Perché il suo fondatore Cipriano Efisio Oppo fu il Fondatore al tempo delle Esposizioni Internazionali d’Arte della Secessione a Roma e nel 1913-14 del Gruppo moderno italiano, in cui anche artisti pesaresi entrarono a far parte contro la corrente accademica del tempo. Ma vi fu anche un’altra corrente figutrativa della scuola romana, quella che fa capo a Armando Spadini, allievo di Adolfo De Carolis, che condusse sulle rive del Tevere i resti della macchia toscana e i colori di Renoir. Dunque una prima conclusione, visitando la bella mostra jesina, che si può trarre è che queste diramazioni dalle avanguardie europee, non si possono considerare figli di un dio minore, ma proprio perché sono alla ricerca della forma e del sentimento che per Ungaretti, legato a quella stagione post futurista, diverrà del Tempo.Dunque la Scuola Romana, non può fare a meno delle tantissime solllecitazioni che provengono dal Futurismo, che proprio nelle Marche ha dato vita ad una sua corrente con Prampolini e a Pesaro ha influenzato Achille Wildi.

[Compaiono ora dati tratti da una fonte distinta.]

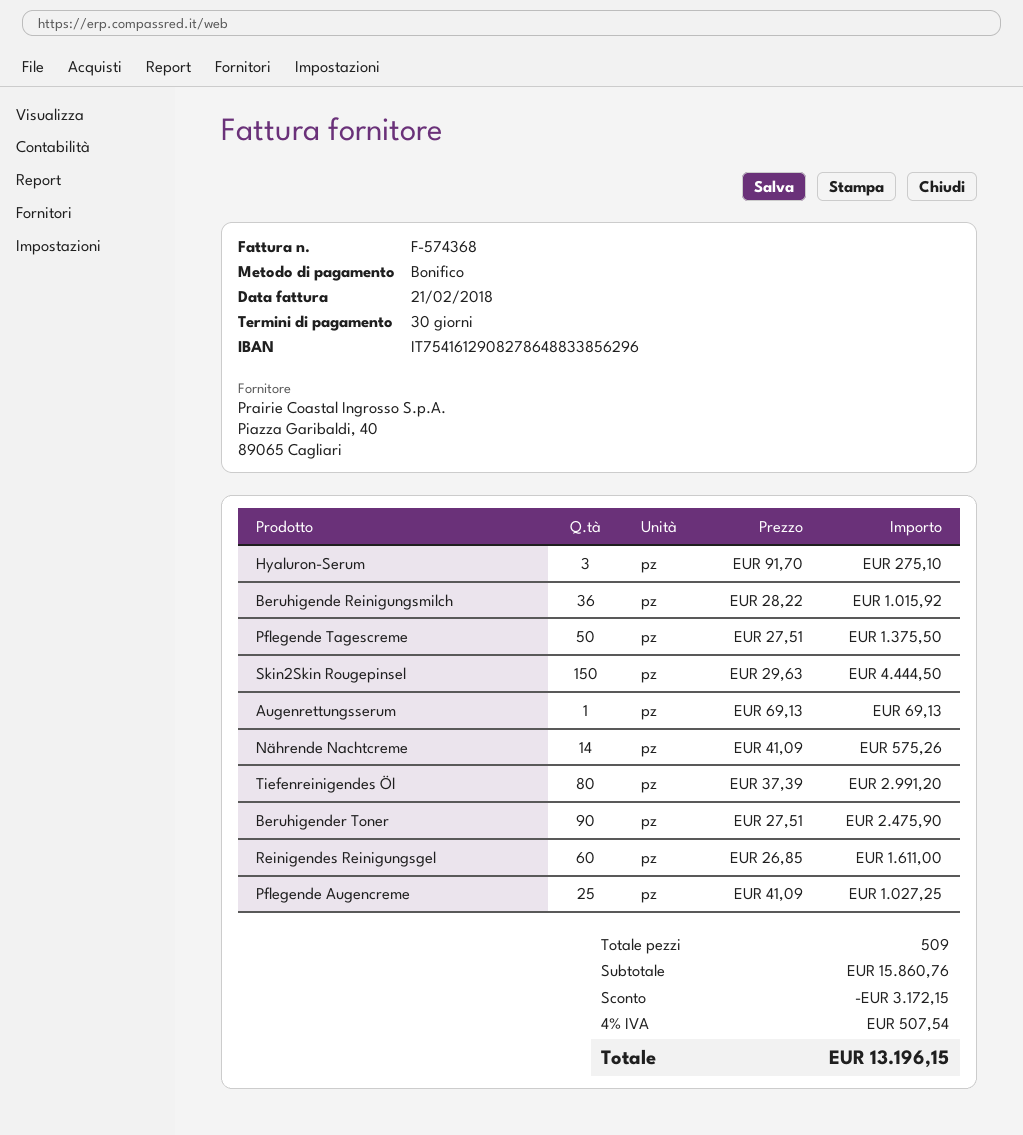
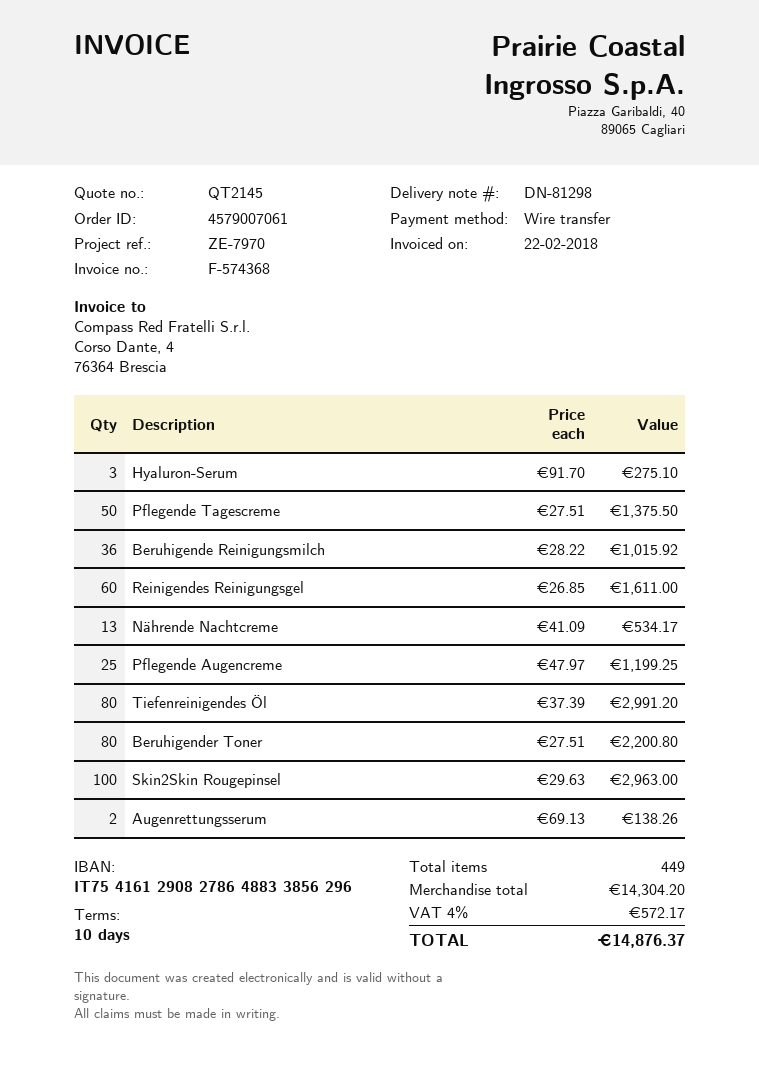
invoice date: 2018-02-21 -> 2018-02-22
payment terms: 30 days -> 10 days
Skin2Skin Rougepinsel: 150 x 29.63 = 4444.50 -> 100 x 29.63 = 2963.00
Augenrettungsserum: 1 x 69.13 = 69.13 -> 2 x 69.13 = 138.26
Nährende Nachtcreme: 14 x 41.09 = 575.26 -> 13 x 41.09 = 534.17
Beruhigender Toner: 90 x 27.51 = 2475.90 -> 80 x 27.51 = 2200.80
Pflegende Augencreme: 25 x 41.09 = 1027.25 -> 25 x 47.97 = 1199.25
total quantity: 509 -> 449
subtotal: 15860.76 -> 14304.20
discount: 3172.15 -> none
tax: 4% = 507.54 -> 4% = 572.17
total: 13196.15 -> 14876.37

Ma anche l’esperienza della corrente metafisica sostenuta dalla rivista Valori Plastici, in cui sempre nel contesto romano  si sviluppò il pensiero artistico di De Chirico, presente nella mostra jesina, con un’opera, ma anche del fratello,genio poliedrico, Alberto Savinio, Carlo Carrà e Filippo De Pisis, è una sorta di madre astratta che Margherita Sarfatti, portò avanti fino al suo naturale esaurimento, lasciando il campo alle tendenze tonali e visionarie figurative che a fine decennio caratterizzano LA SCUOLA DI VIA CAVOUR, come la battezzò Roberto Longhi, composta in primis da Scipione, Mario Mafai e Marino Mazzacurati. Il nome del movimento era quello della strada ove sorgeva il palazzo con l’appartamento abitato da Mafai e dalla Raphael, insieme dal 1925, che era meta di visite di letterati e critici come Giuseppe Ungaretti, Roberto Longhi, Enrico Falqui e dei più giovani Libero De Libero e Leonardo Sinisgalli.  Anche il pesarese Wildi conobbe la scuola romana, ma con quella riservatezza che lo contraddistingueva, un malessere morandiano, del minimalismo dei gesti quotidiani della provincia, studiò da lontano questi nuovi impulsi artistici, che furono conosciuti poi da Bartolini, Ciarrocchi. Il fascino della linea espressionista fauvista e il linearismo mutuato di Picasso, che tanto aveva influenzato giovani artisti urbinati e pesaresi, alla ricerca di una loro identità nel miraggio parigino dove però si stava

scemando l’impulso creativo iniziale e sorgevano proprio nelle Marche e poi nella Scuola Romana, due esigenze enantiodromiche latenti: da un lato risolvevano nella pratica stessa della pittura un dibattito teorico che si trascinava dal primo dopoguerra, e ch’era sfociato nell’antagonismo fra Stracittà e Strapaese. Realismo magico/mitico (Felice Casorati, Carlo Carrà) e Neoprimitivismo (Lorenzo Viani e Ottone Rosai); dall’altro offrivano una alternativa anarchica e individualista a un contesto culturale e civile che veniva sempre più serrato e bloccato dal monumentalismo etico-estetico del Fascismo.